BEGIN
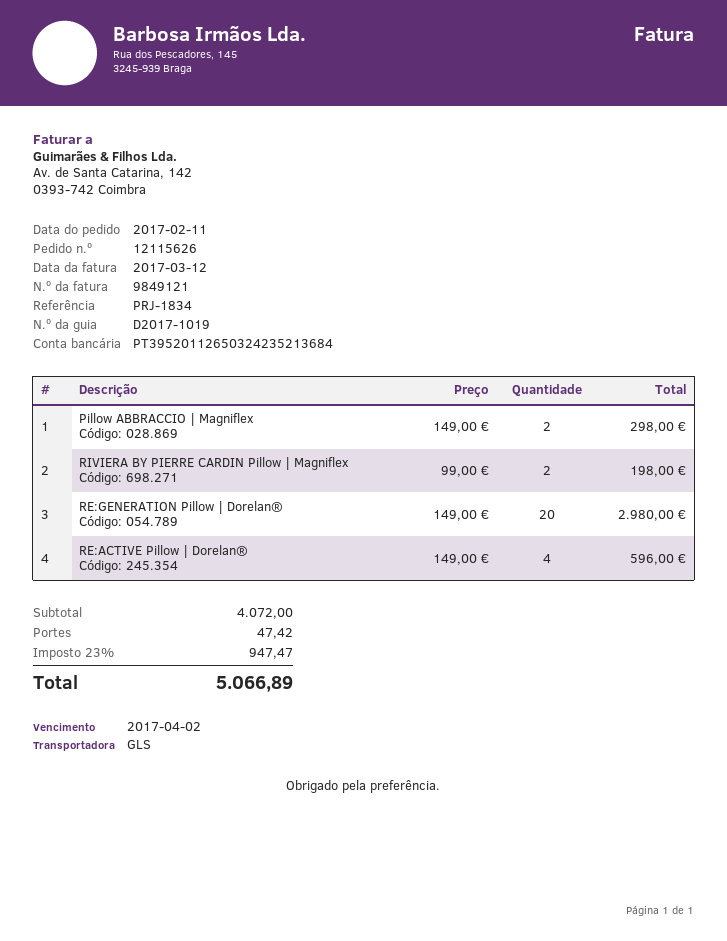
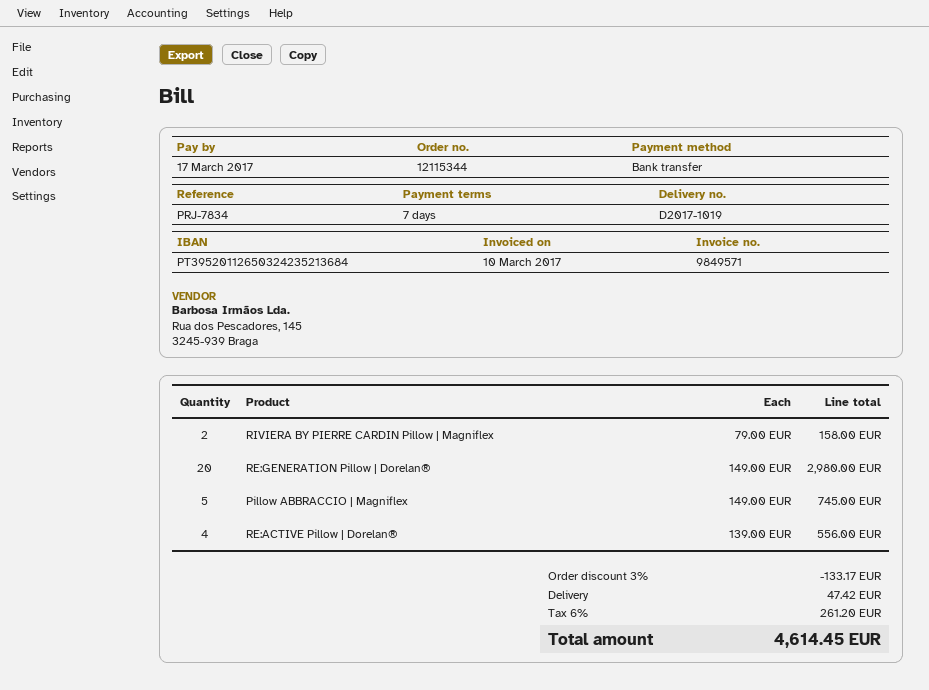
order number: 12115626 -> 12115344
invoice number: 9849121 -> 9849571
invoice date: 2017-03-12 -> 2017-03-10
due date: 2017-04-02 -> 2017-03-17
reference: PRJ-1834 -> PRJ-7834
Pillow ABBRACCIO | Magniflex: 2 x 149.00 = 298.00 -> 5 x 149.00 = 745.00
RIVIERA BY PIERRE CARDIN Pillow | Magniflex: 2 x 99.00 = 198.00 -> 2 x 79.00 = 158.00
RE:ACTIVE Pillow | Dorelan®: 4 x 149.00 = 596.00 -> 4 x 139.00 = 556.00
discount: none -> 3% = 133.17
tax: 23% = 947.47 -> 6% = 261.20
total: 5066.89 -> 4614.45

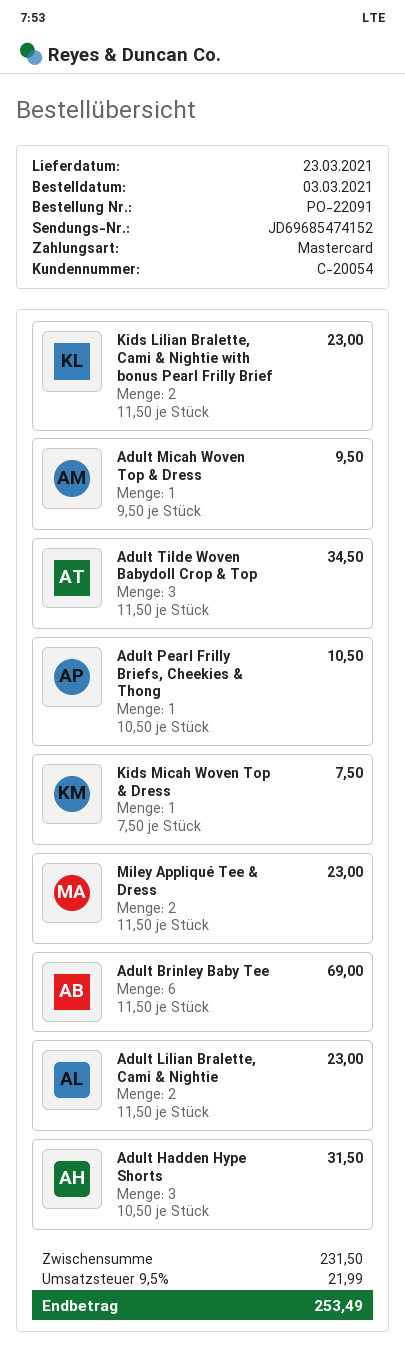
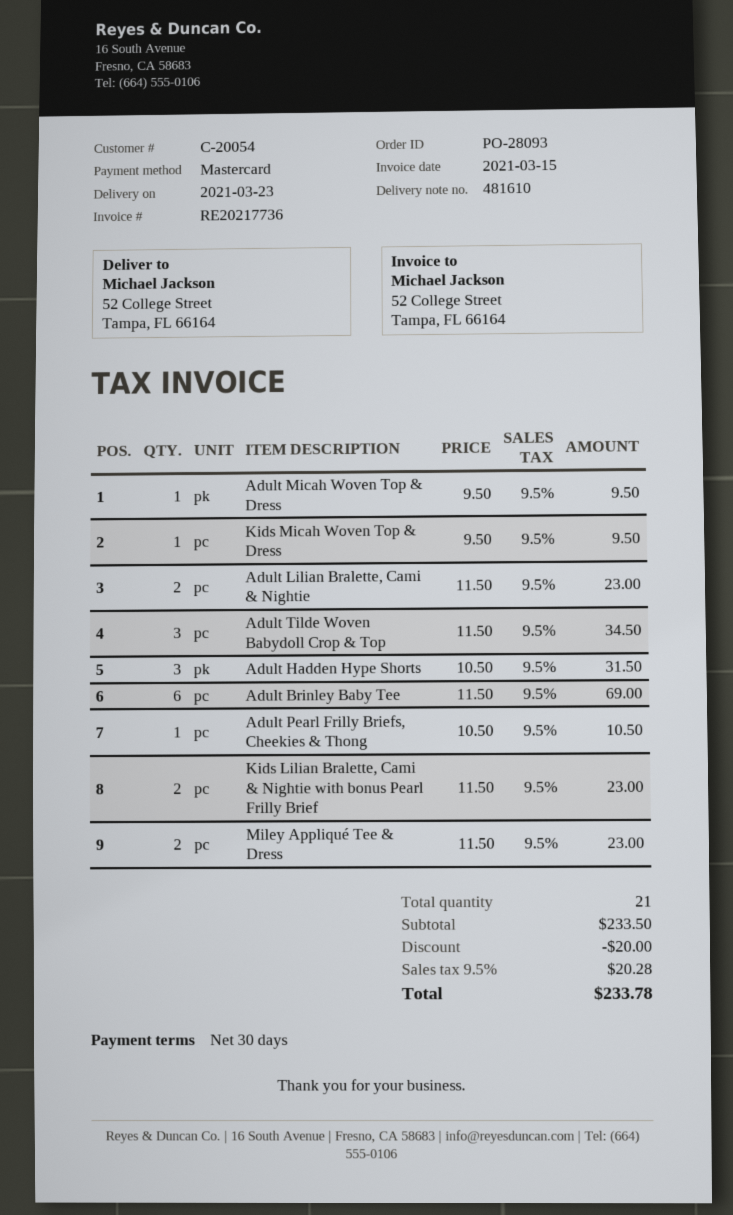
order number: PO-22091 -> PO-28093
Kids Micah Woven Top & Dress: 1 x 7.50 = 7.50 -> 1 x 9.50 = 9.50
subtotal: 231.50 -> 233.50
discount: none -> 20.00
tax: 9.5% = 21.99 -> 9.5% = 20.28
total: 253.49 -> 233.78

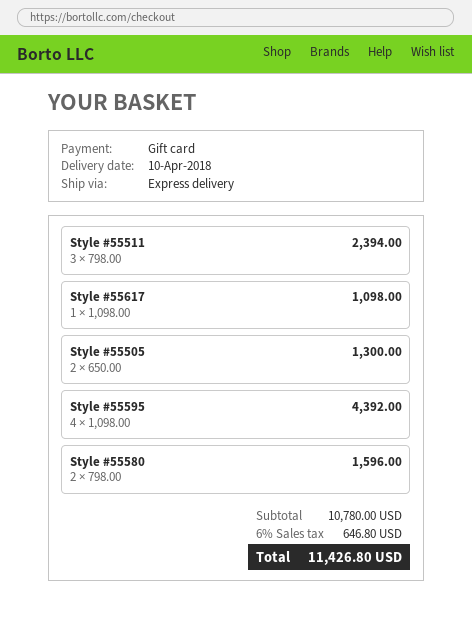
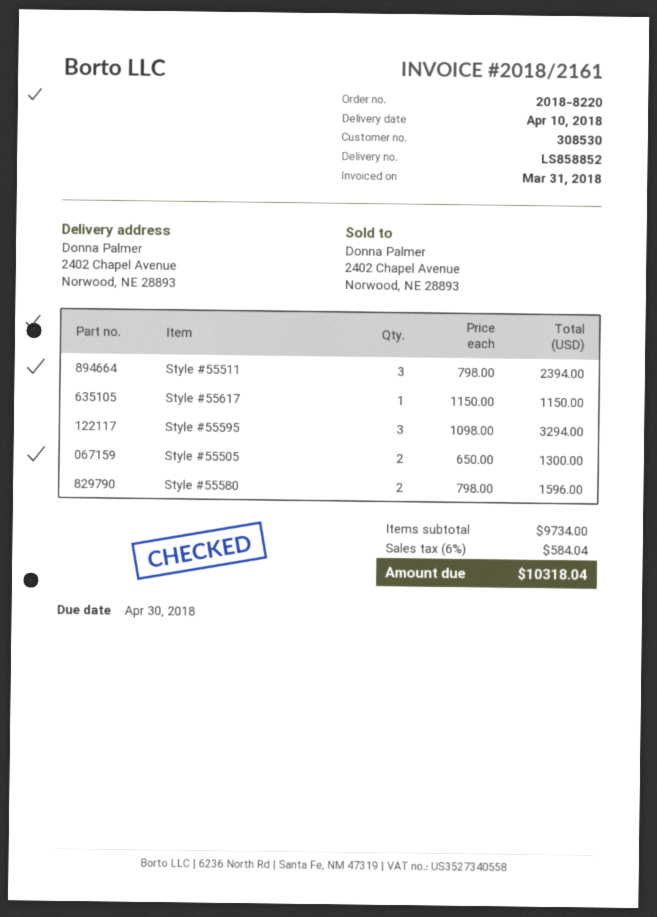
Style #55617: 1 x 1098.00 = 1098.00 -> 1 x 1150.00 = 1150.00
Style #55595: 4 x 1098.00 = 4392.00 -> 3 x 1098.00 = 3294.00
subtotal: 10780.00 -> 9734.00
tax: 6% = 646.80 -> 6% = 584.04
total: 11426.80 -> 10318.04

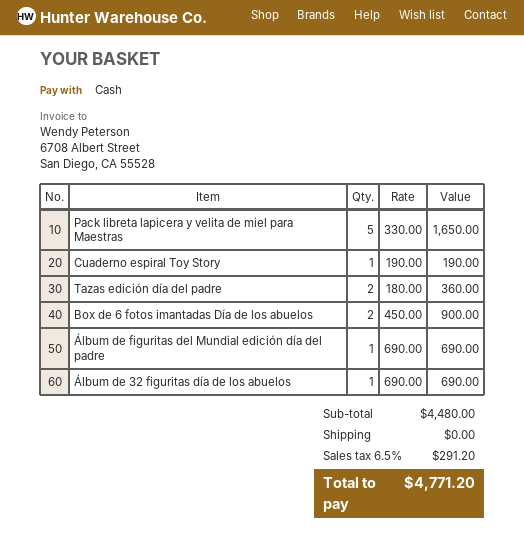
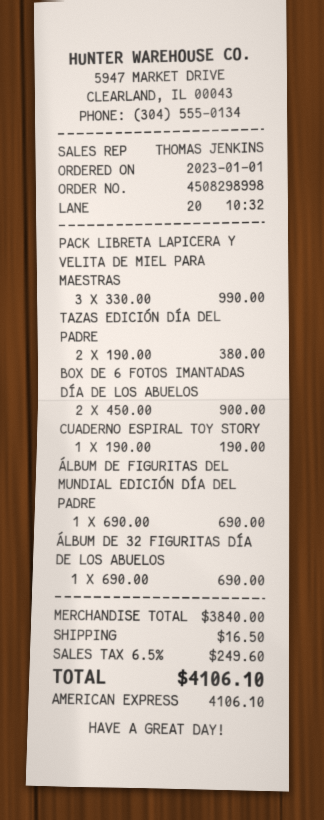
payment method: cash -> American Express
Pack libreta lapicera y velita de miel para Maestras: 5 x 330.00 = 1650.00 -> 3 x 330.00 = 990.00
Tazas edición día del padre: 2 x 180.00 = 360.00 -> 2 x 190.00 = 380.00
subtotal: 4480.00 -> 3840.00
shipping: 0.00 -> 16.50
tax: 6.5% = 291.20 -> 6.5% = 249.60
total: 4771.20 -> 4106.10

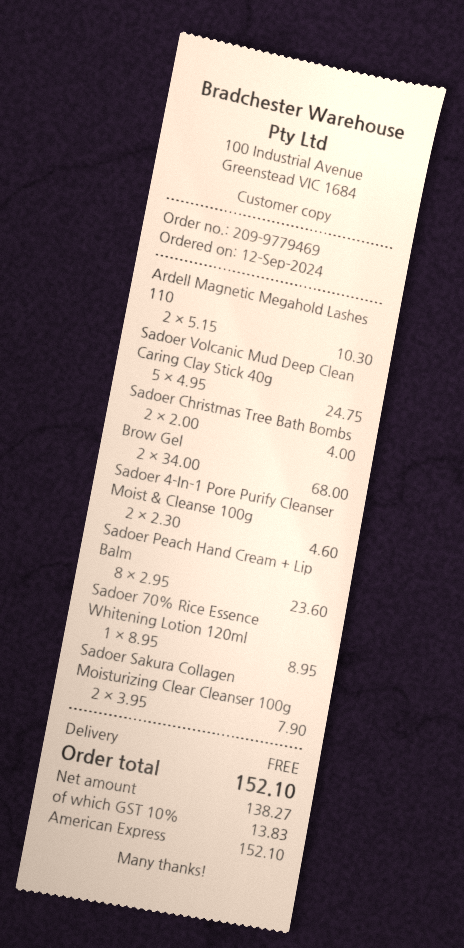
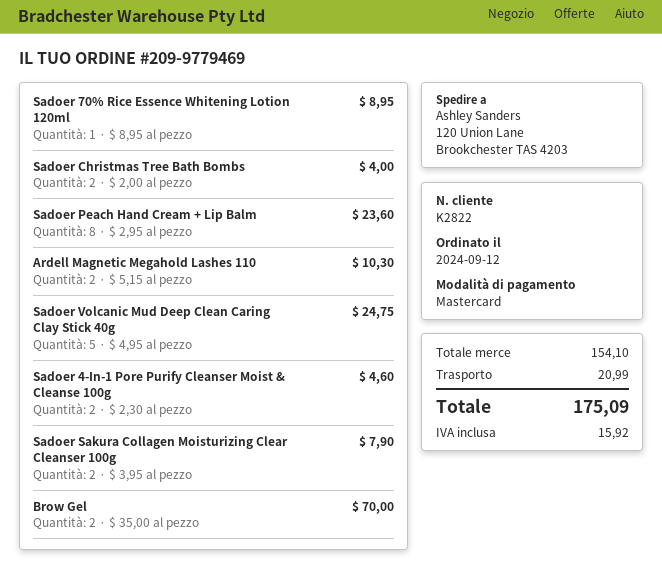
payment method: American Express -> Mastercard
Brow Gel: 2 x 34.00 = 68.00 -> 2 x 35.00 = 70.00
shipping: 0.00 -> 20.99
tax: 13.83 -> 15.92
total: 152.10 -> 175.09

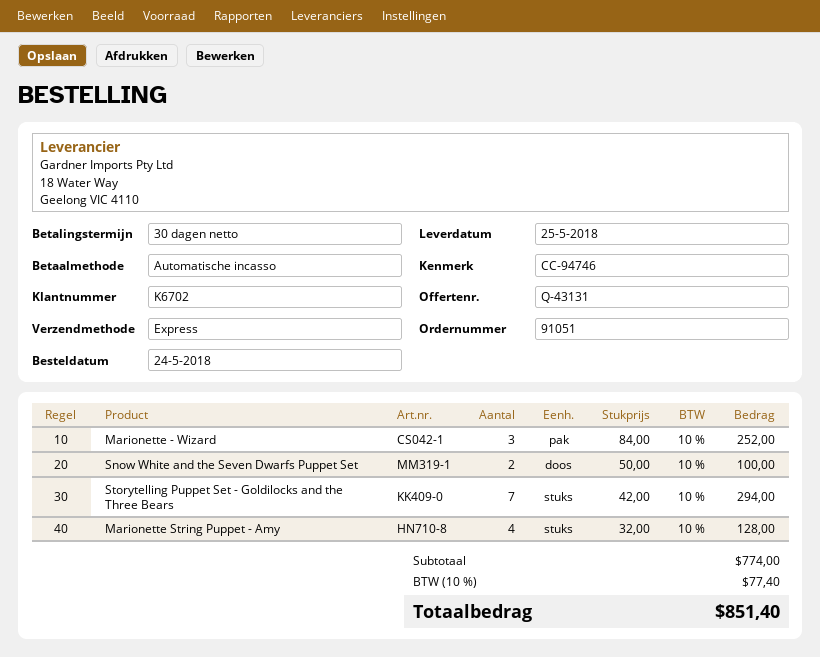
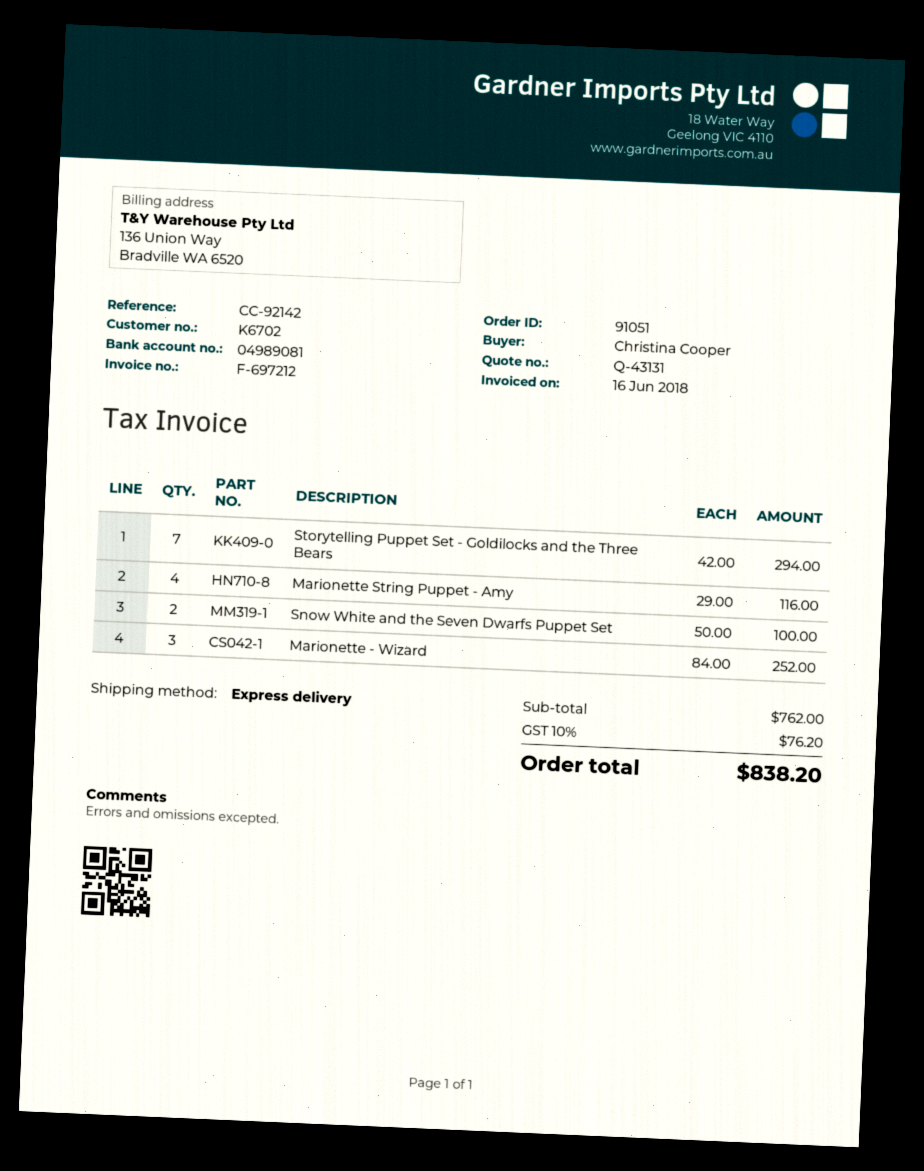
reference: CC-94746 -> CC-92142
Marionette String Puppet - Amy: 4 x 32.00 = 128.00 -> 4 x 29.00 = 116.00
subtotal: 774.00 -> 762.00
tax: 10% = 77.40 -> 10% = 76.20
total: 851.40 -> 838.20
END
§ **What the task asks**:
In the listing above, the required lines run from the line with "total: 253.49 -> 233.78" through the line with "Tazas edición día". Output exactly those lines, omitting pictures.

§ **Result**:
total: 253.49 -> 233.78

Style #55617: 1 x 1098.00 = 1098.00 -> 1 x 1150.00 = 1150.00
Style #55595: 4 x 1098.00 = 4392.00 -> 3 x 1098.00 = 3294.00
subtotal: 10780.00 -> 9734.00
tax: 6% = 646.80 -> 6% = 584.04
total: 11426.80 -> 10318.04

payment method: cash -> American Express
Pack libreta lapicera y velita de miel para Maestras: 5 x 330.00 = 1650.00 -> 3 x 330.00 = 990.00
Tazas edición día del padre: 2 x 180.00 = 360.00 -> 2 x 190.00 = 380.00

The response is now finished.